论文标题
HRFUSER:2D对象检测的多分辨率传感器融合体系结构
HRFuser: A Multi-resolution Sensor Fusion Architecture for 2D Object Detection
论文作者
论文摘要
除标准摄像机外,自动驾驶汽车通常还包括多个其他传感器,例如激光镜和雷达,这些传感器有助于获取更丰富的信息以感知驾驶场景的内容。尽管最近的几项工作着重于通过使用特定于检查设置的架构组件来融合某些传感器,例如带有雷达或雷达的相机,但文献中缺少了通用和模块化传感器融合体系结构。在这项工作中,我们提出了HRFUSER,这是用于多模式2D对象检测的模块化体系结构。它以多分辨率的方式融合了多个传感器,并将其缩放到任意数量的输入方式。 HRFUSER的设计基于最新的高分辨率网络,用于仅图像密集的预测,并结合了一种新型的多窗口跨注意区块,作为在多种分辨率下进行多种模态融合的手段。我们通过对Nuscenes和不利条件的密集数据集进行了广泛的实验,我们的模型有效地利用了其他模式的互补特征,从相机的性能上大大改善了仅在摄像机的性能方面,并且始终如一地超过了对2D对象检测Metrics评估的最先进的3D和2D融合方法。源代码可公开可用。

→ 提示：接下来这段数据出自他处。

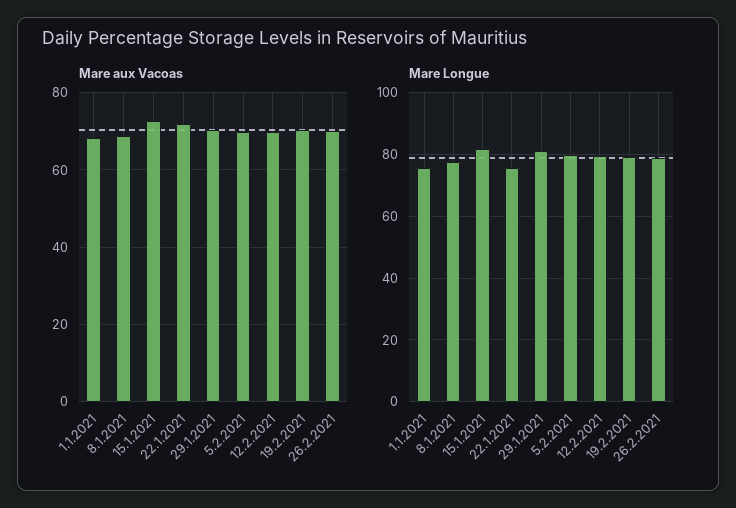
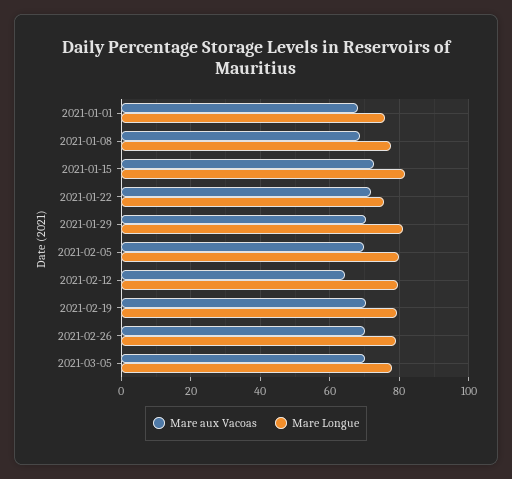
Mare aux Vacoas, 12.2.2021: 70 -> 64
Mare aux Vacoas, 2021-03-05: none -> 70
Mare Longue, 2021-03-05: none -> 78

Besides standard cameras, autonomous vehicles typically include multiple additional sensors, such as lidars and radars, which help acquire richer information for perceiving the content of the driving scene. While several recent works focus on fusing certain pairs of sensors - such as camera with lidar or radar - by using architectural components specific to the examined setting, a generic and modular sensor fusion architecture is missing from the literature. In this work, we propose HRFuser, a modular architecture for multi-modal 2D object detection. It fuses multiple sensors in a multi-resolution fashion and scales to an arbitrary number of input modalities. The design of HRFuser is based on state-of-the-art high-resolution networks for image-only dense prediction and incorporates a novel multi-window cross-attention block as the means to perform fusion of multiple modalities at multiple resolutions. We demonstrate via extensive experiments on nuScenes and the adverse conditions DENSE datasets that our model effectively leverages complementary features from additional modalities, substantially improving upon camera-only performance and consistently outperforming state-of-the-art 3D and 2D fusion methods evaluated on 2D object detection metrics. The source code is publicly available.